This summer, Bruce Brown, 13, earned some money, and learned professional work skills in the process.

“I learned a lot of things. I learned how you gotta work, and you gotta do it the way the person wants it,” said Brown of his summer job.

Brown is one of the local teens who took part in the Curry Coastal Pilot’s free summer ad for area youth service.

Brown helps his neighbors with household chores and maintenance projects. He’s done everything from stacking wood to locking up chickens. 

“I like helping people,” Brown said. “I’m just trying to find some work and make good work habits for myself before I find a real job.”

Brown has completed about four or five projects this summer. 

“I’m saving to get something for myself, and maybe if I needed it any school supplies for myself so my parents wouldn’t have to buy my school supplies since I’m going to high school,” Brown said.

The free summer ad service usually attracts about a dozen participants each summer, and the Pilot has offered the service for at least 12 years, Pilot representative Laurie Steele said.

“A lot of these kids who have done this are repeat,” she said. “We’ve had about four repeats this year. They’re the first to call in. I guess they’ve had good luck with it.”

Matthew Bensing, 15, is another teen who advertised in the Pilot. He offered yard maintenance services.

“So many people read the newspaper ... it’s a good way to get your name out there,” Bensing said. “The summer is going slow, and being a teenager that can’t necessarily get a job, I decided I wanted to get all the experience I could, and extra cash for the summer.”

Bensing isn’t alone. Nationally, teens are struggling to find employment. According to national statistics, only one in four teens is employed.

So far, Bensing has had about five or six projects this summer. 

Bensing is saving his money to play golf his junior year of high school.

“I want to learn how to play, and to get on the golf team,” he said. 

Bensing said he also decided to try to find work this summer because it will help prepare him for future jobs.

“It gives me a sense of responsibility, and it gives me something to do over the summer,” Bensing said. 

Gary Cavaness, who hired Bensing, likes Bensing’s work, and said he would hire him again.

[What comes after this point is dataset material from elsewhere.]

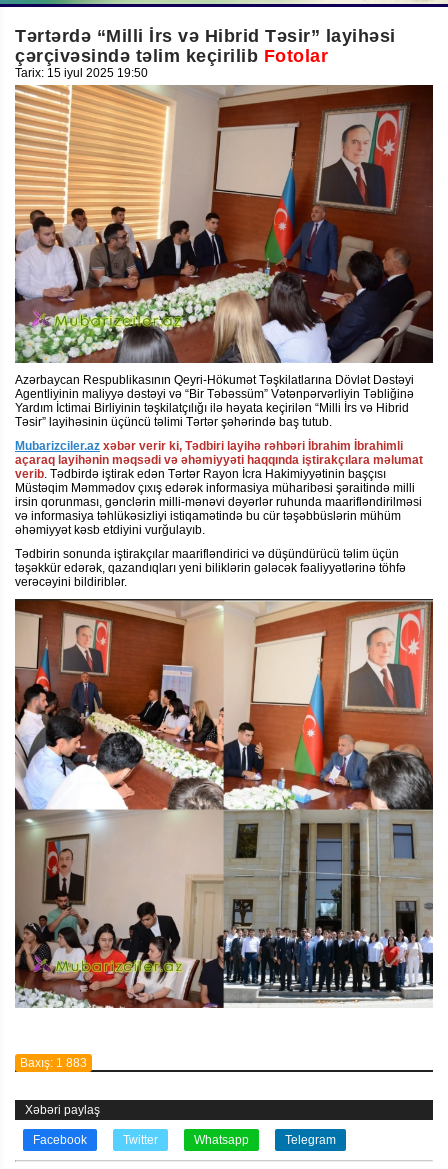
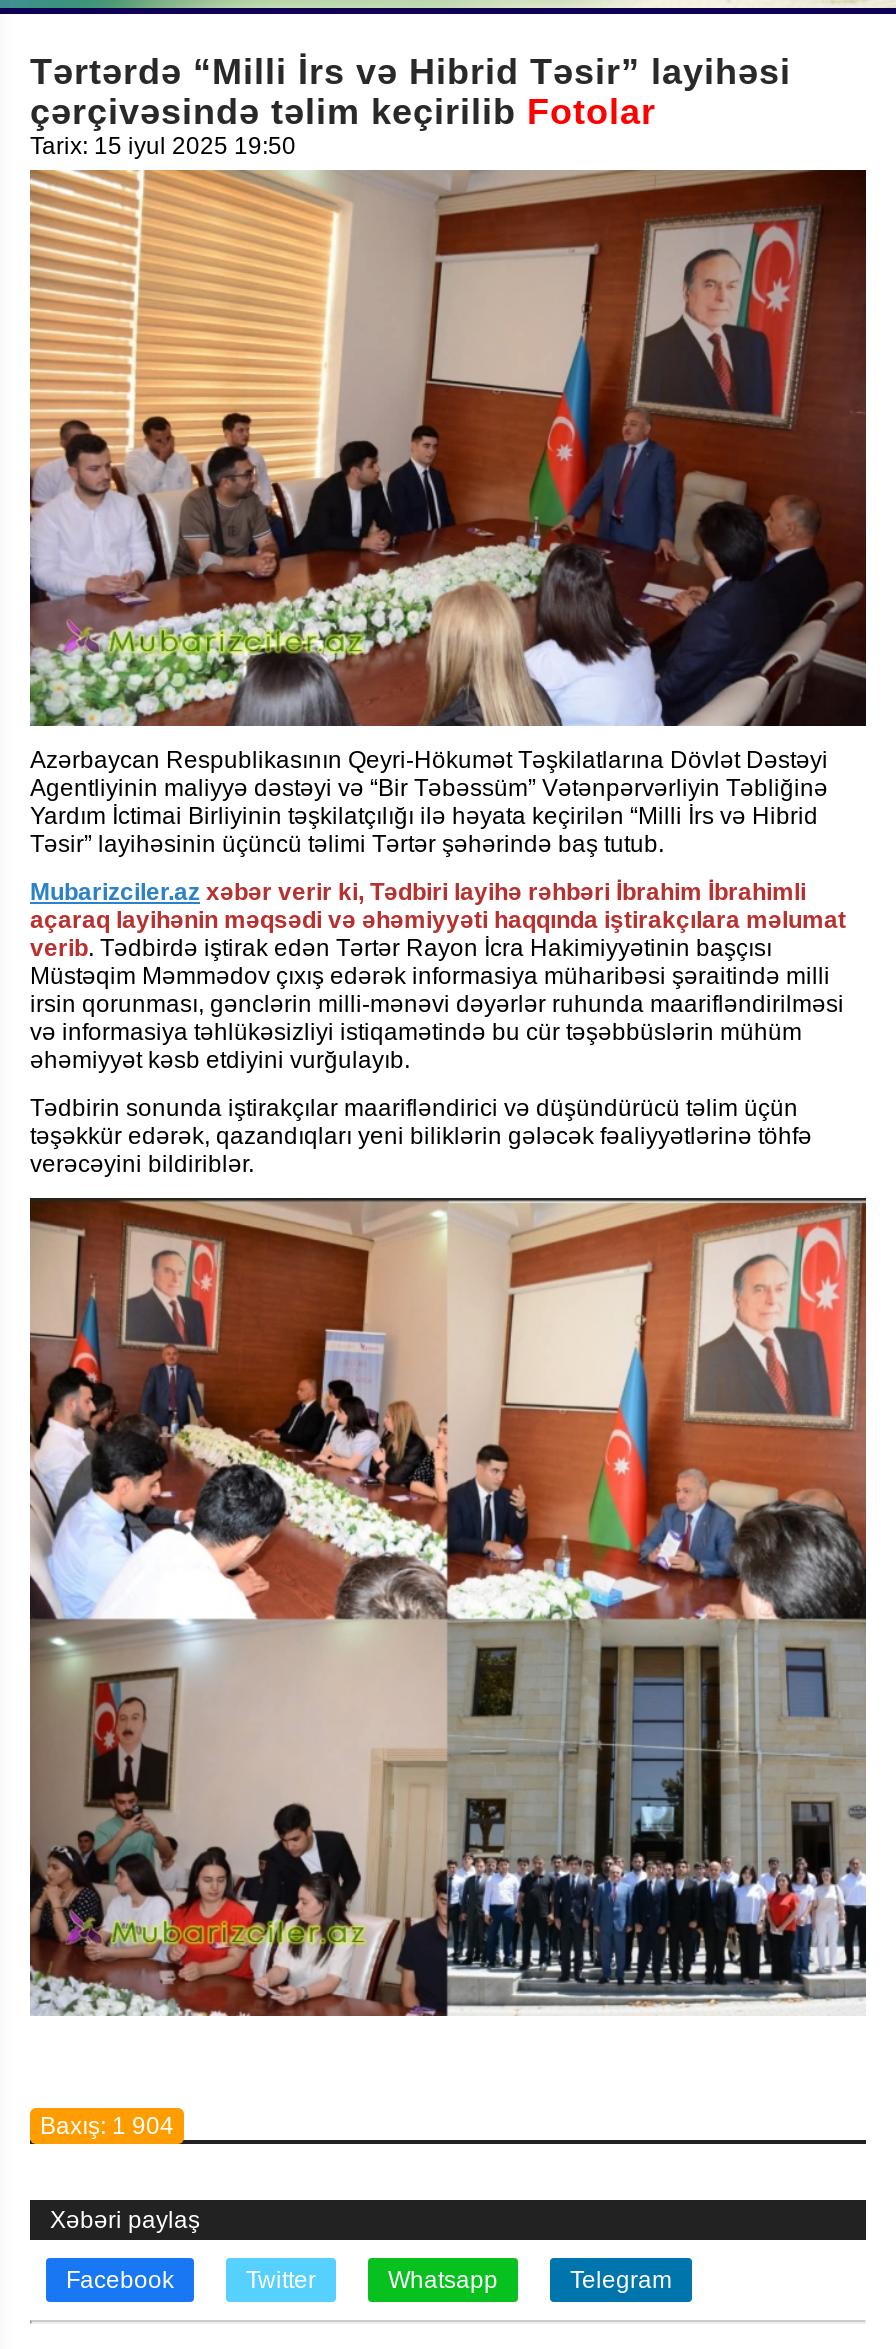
[20,1056,87,1070] Baxış: 1 883 -> [40,2111,174,2139] Baxış: 1 904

Cavaness has Bensing cleaning up his flower beds, lawn and pulling weeds.

“He’s a good worker. He follows directions, and he completes the task. He’s thorough. When he has questions he asks ahead of time.”

The Pilot house ad first printed in mid-May, and will run until Aug. 13. Steele said it’s a $100 value that students receive for free.

Kyle Rice, 14, has also had a bit of luck advertising in the Pilot. 

“I get about two calls a week,” Rice said.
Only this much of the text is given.